Les chercheurs en sécurité de Google ont (encore) frappé. Alors qu'ils doivent normalement attendre 90 jours avant de révéler des détails de sécurité liées aux vulnérabilités découvertes, l'équipe Project Zero a pris les devants. Considérant qu'elle est actuellement exploitée depuis 7 jours - ce que Microsoft n'a pas confirmé -, la faille CVE-2020-117087 affectant les systèmes Windows dont 7 et 10, a en effet été décrite.

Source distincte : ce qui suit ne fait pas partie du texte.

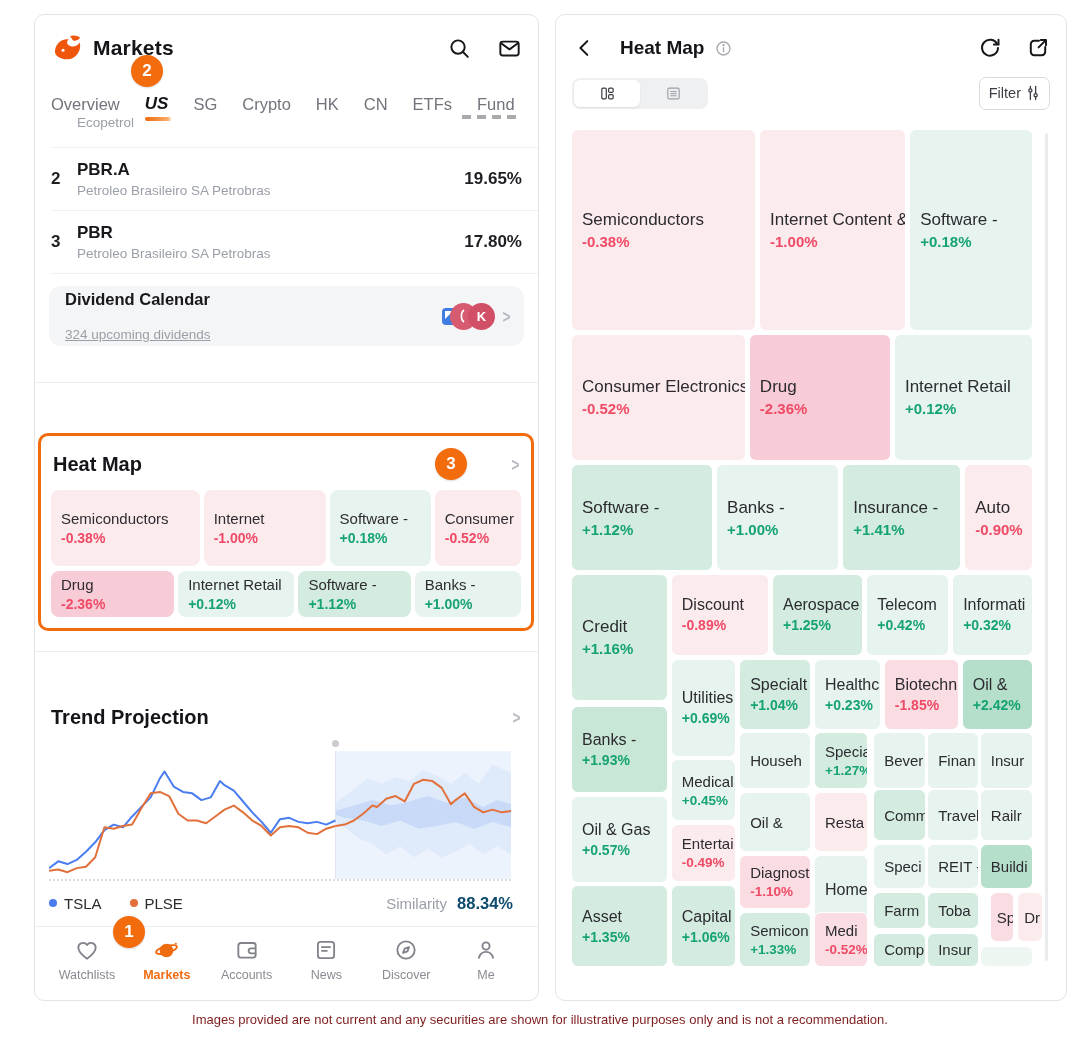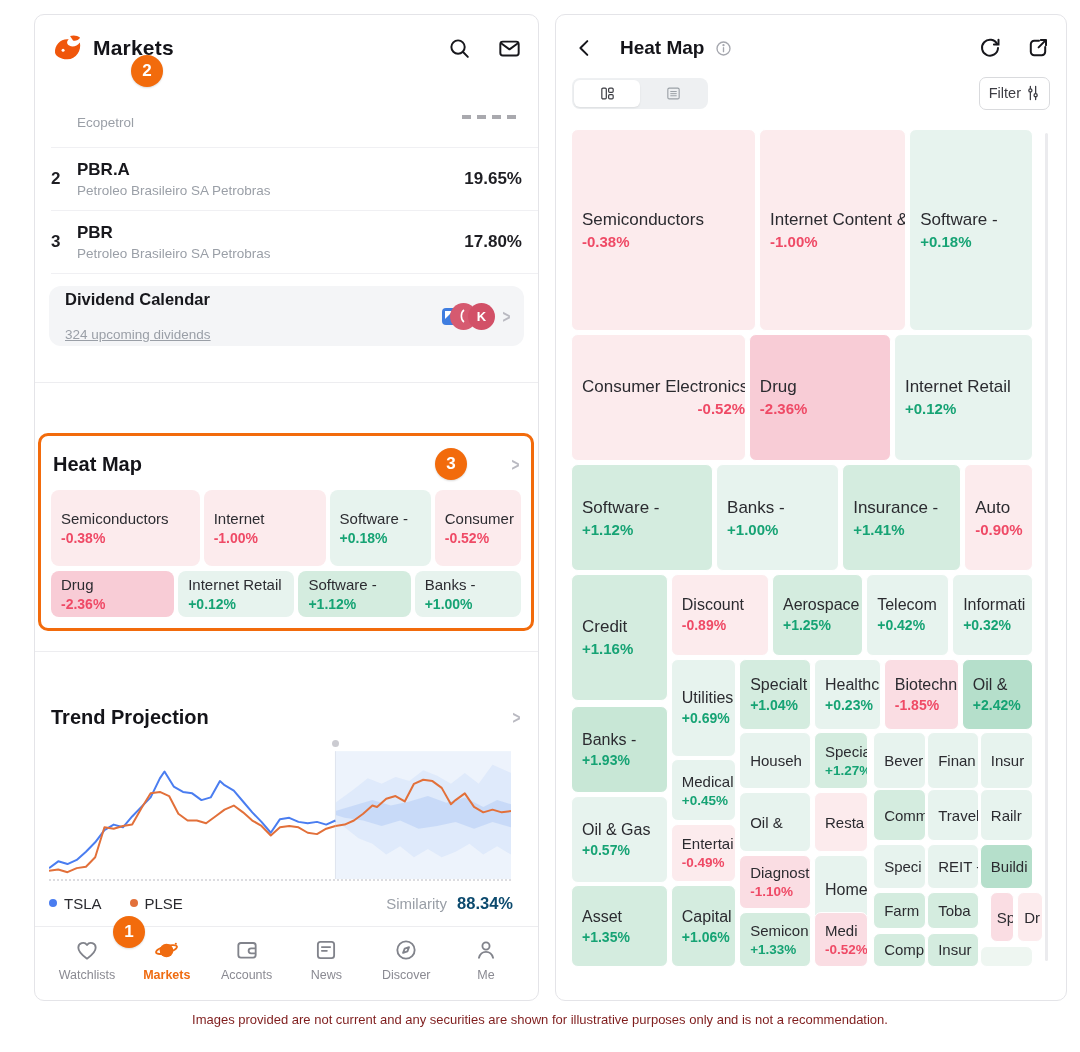--- a/index.html
+++ b/index.html
@@ -156,20 +156,30 @@
       <span class="hicon">
         <svg width="25" height="25" viewBox="0 0 24 24" fill="none" stroke="#17171c" stroke-width="1.9" stroke-linejoin="round" stroke-linecap="round">
           <rect x="3.2" y="5.4" width="17.6" height="13.4" rx="2.4"></rect>
             <path d="M4.6 7.4 12 12.8l7.4-5.4"></path>
         </svg>
       </span>
     </div>
 
     <div class="step-badge badge-2">2</div>
 
+    <div class="tabs">
+        <span class="tab">Overview</span>
+        <span class="tab active">US</span>
+        <span class="tab">SG</span>
+        <span class="tab">Crypto</span>
+        <span class="tab">HK</span>
+        <span class="tab">CN</span>
+        <span class="tab">ETFs</span>
+        <span class="tab">Fund</span>
+      </div>
 
     <div class="movers">
         <div class="mv-row partial">
           <span class="mv-rank">1</span>
           <div class="mv-main">
             <div class="mv-sub">Ecopetrol</div>
           </div>
           <div class="mv-clip"></div>
         </div>
         <div class="mv-row">
@@ -413,21 +423,21 @@
           <div class="tm-val neg">-0.38%</div>
         </div>
         <div class="tm-tile tone-r1 big" style="left: 40.7%; top: 0%; width: 31.8%; height: 23.9%;">
           <div class="tm-name">Internet Content &amp;</div>
           <div class="tm-val neg">-1.00%</div>
         </div>
         <div class="tm-tile tone-g1 big" style="left: 73.2%; top: 0%; width: 26.8%; height: 23.9%;">
           <div class="tm-name">Software -</div>
           <div class="tm-val pos">+0.18%</div>
         </div>
-        <div class="tm-tile tone-r1 big" style="left: 0%; top: 24.2%; width: 37.9%; height: 15%; text-align: right;">
+        <div class="tm-tile tone-r1 big" style="left: 0%; top: 24.2%; width: 37.9%; height: 15%;">
           <div class="tm-name">Consumer Electronics</div>
           <div class="tm-val neg">-0.52%</div>
         </div>
         <div class="tm-tile tone-r3 big" style="left: 38.5%; top: 24.2%; width: 30.7%; height: 15%;">
           <div class="tm-name">Drug</div>
           <div class="tm-val neg">-2.36%</div>
         </div>
         <div class="tm-tile tone-g1 big" style="left: 69.9%; top: 24.2%; width: 30.1%; height: 15%;">
           <div class="tm-name">Internet Retail</div>
           <div class="tm-val pos">+0.12%</div>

Cette vulnérabilité est liée à un débordement de tampon dans une partie de Windows utilisée pour les fonctions cryptographiques. Ses contrôleurs d'entrée/sortie peuvent servir à diriger des données dans une partie de Windows et exécuter du code malveillant. « Le pilote de cryptographie du noyau Windows (cng.sys) expose un périphérique \ Device \ CNG à des programmes en mode utilisateur et prend en charge une variété d'IOCTL avec des structures d'entrée non triviales. Il constitue une surface d'attaque accessible localement qui peut être exploitée pour l'escalade de privilèges », précise Google Project Zero.

Un POC de code publié

L'équipe de chercheurs en sécurité a par ailleurs publié un POC de code pour faire planter des machines Windows 10. Un correctif pour combler cette faille n'est pas attendu avant le 10 novembre, c'est à dire à l'occasion du prochain patch tuesday de Microsoft. Cette vulnérabilité arrive au plus mal pour la firme de Redmond, car les utilisateurs de ses systèmes qui ont déjà fort à faire pour combler d'urgence la faille critique Zerologon.